Location meublée de tourisme : ce que change la loi Le Meur en 2026
La loi visant à réguler les meublés de tourisme (type Airbnb) produit ses effets en 2026 : abattement fiscal réduit, DPE obligatoire et pouvoirs renforcés des communes. Les conséquences pour les loueurs.
Adoptée fin 2024, la loi visant à renforcer les outils de régulation des meublés de tourisme — dite « loi Le Meur » — modifie en profondeur le cadre des locations de courte durée. Ses effets se déploient pleinement en 2026.
Une fiscalité moins avantageuse
Le principal changement concerne le régime micro-BIC. L'abattement forfaitaire pour frais est revu à la baisse :
- Meublés de tourisme non classés : abattement ramené à 30 %, avec un plafond de recettes abaissé ;
- Meublés de tourisme classés : abattement réduit également, mais demeurant plus favorable que pour les non classés.

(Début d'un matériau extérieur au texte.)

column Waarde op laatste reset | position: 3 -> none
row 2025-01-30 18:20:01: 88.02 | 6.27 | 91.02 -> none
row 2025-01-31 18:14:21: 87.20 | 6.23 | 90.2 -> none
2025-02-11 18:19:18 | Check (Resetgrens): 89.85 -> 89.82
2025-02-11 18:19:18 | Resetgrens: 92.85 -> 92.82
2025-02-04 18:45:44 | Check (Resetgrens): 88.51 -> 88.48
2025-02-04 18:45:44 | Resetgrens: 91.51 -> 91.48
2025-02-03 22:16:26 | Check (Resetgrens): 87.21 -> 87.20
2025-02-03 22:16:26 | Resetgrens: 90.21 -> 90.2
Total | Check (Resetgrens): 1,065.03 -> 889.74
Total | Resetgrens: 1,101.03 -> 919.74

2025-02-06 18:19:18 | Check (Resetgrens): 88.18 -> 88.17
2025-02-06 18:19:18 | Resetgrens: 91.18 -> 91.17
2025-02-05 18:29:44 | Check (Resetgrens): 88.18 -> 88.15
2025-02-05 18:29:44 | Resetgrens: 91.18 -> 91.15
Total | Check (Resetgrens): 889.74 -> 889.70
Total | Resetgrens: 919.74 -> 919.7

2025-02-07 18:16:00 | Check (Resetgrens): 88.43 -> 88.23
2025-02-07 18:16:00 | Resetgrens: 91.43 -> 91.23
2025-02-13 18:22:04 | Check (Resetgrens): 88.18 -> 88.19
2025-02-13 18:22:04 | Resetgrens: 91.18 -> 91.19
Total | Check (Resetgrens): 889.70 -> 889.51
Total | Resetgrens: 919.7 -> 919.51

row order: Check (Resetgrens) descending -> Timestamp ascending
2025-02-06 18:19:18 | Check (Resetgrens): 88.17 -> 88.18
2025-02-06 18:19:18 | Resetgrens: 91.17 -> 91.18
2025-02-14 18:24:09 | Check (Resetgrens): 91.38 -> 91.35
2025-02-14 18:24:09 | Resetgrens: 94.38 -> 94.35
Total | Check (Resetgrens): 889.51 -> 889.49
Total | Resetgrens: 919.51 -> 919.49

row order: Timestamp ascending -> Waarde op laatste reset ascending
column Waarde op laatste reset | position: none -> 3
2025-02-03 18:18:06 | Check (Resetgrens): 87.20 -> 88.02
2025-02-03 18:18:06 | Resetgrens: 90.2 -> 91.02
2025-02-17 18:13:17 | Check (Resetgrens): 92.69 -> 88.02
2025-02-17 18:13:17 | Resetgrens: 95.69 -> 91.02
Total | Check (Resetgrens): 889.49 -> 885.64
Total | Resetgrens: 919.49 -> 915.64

Cette réforme rapproche la fiscalité des meublés touristiques de celle de la location nue, longtemps jugée désavantagée.
Le DPE devient obligatoire
Les logements proposés en meublé de tourisme doivent désormais respecter des exigences de performance énergétique, à l'image des locations classiques. Les passoires thermiques sont progressivement exclues de ce marché, comme elles le sont déjà de la location de longue durée.

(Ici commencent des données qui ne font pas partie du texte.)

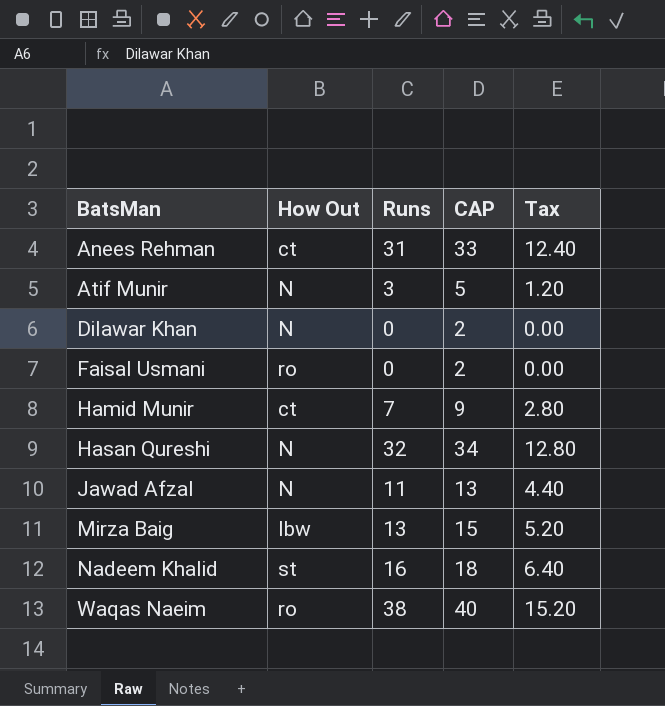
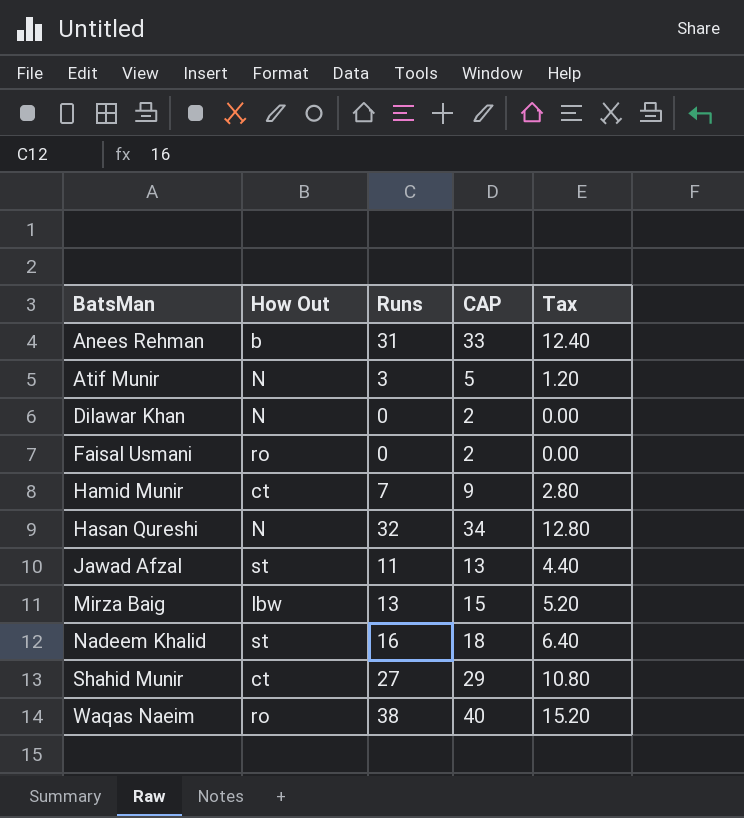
Anees Rehman | How Out: ct -> b
Jawad Afzal | How Out: N -> st
row Shahid Munir: none -> ct | 27 | 29 | 10.80

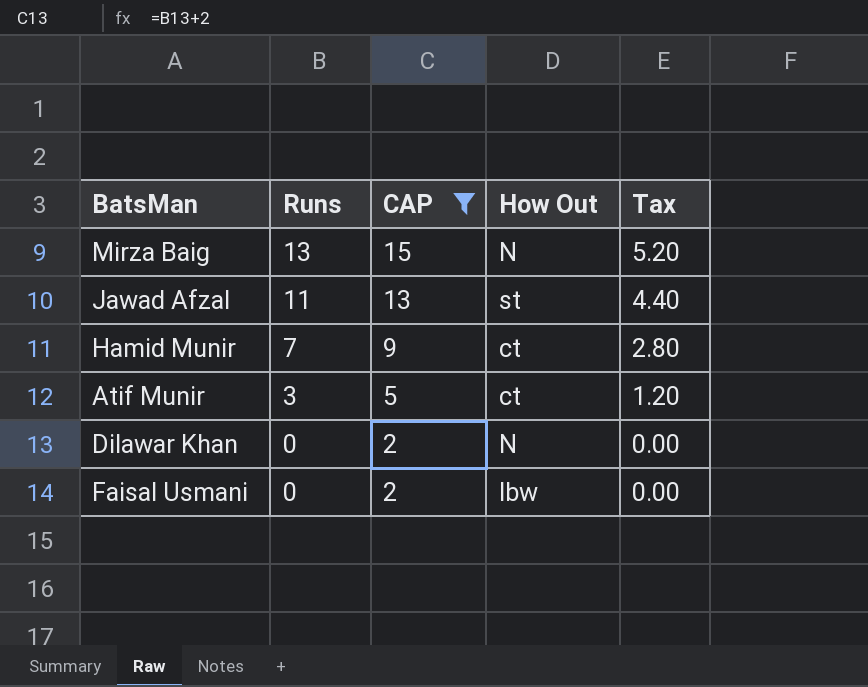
filter: none -> CAP <= 15
row order: BatsMan ascending -> Runs descending
column How Out | position: 2 -> 4
Mirza Baig | How Out: lbw -> N
Atif Munir | How Out: N -> ct
Faisal Usmani | How Out: ro -> lbw

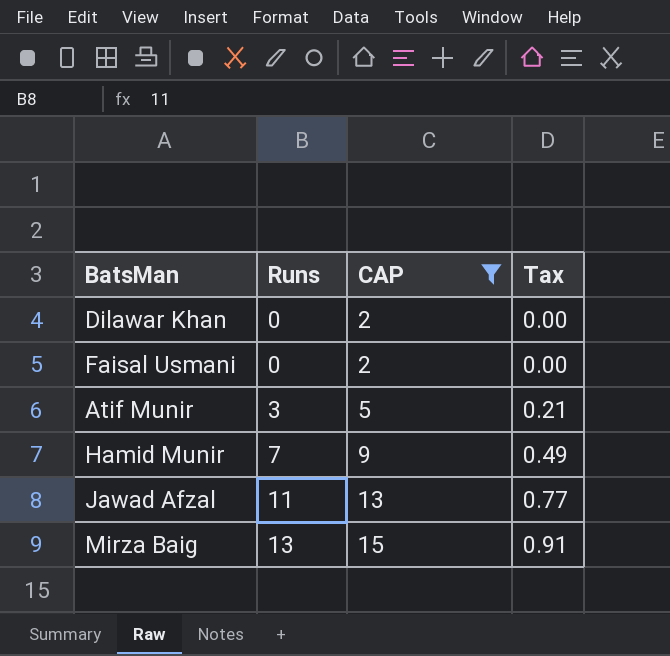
row order: Runs descending -> Runs ascending
column How Out | position: 4 -> none
column Tax | formula: [Runs] * 0.4 -> [Runs] * 0.07

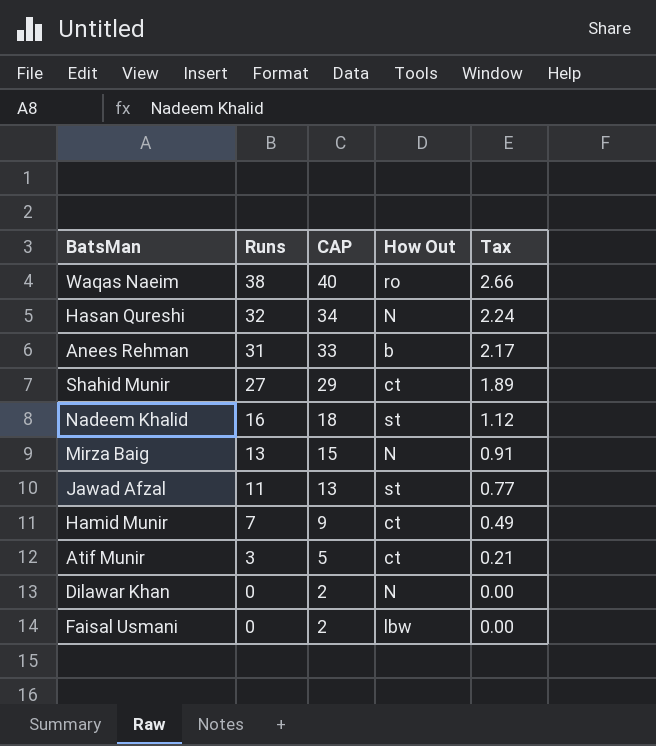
filter: CAP <= 15 -> none
row order: Runs ascending -> Runs descending
column How Out | position: none -> 4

Des communes aux pouvoirs renforcés
- Possibilité d'abaisser le nombre maximal de nuitées pour une résidence principale ;
- Extension des zones où une autorisation de changement d'usage est exigée ;
- Renforcement de l'enregistrement obligatoire via un téléservice national.
Les loueurs doivent vérifier les règles propres à leur commune, qui peuvent être plus strictes. Le non-respect des obligations d'enregistrement expose à des amendes significatives. Avant de se lancer, mieux vaut consulter le service urbanisme de la mairie.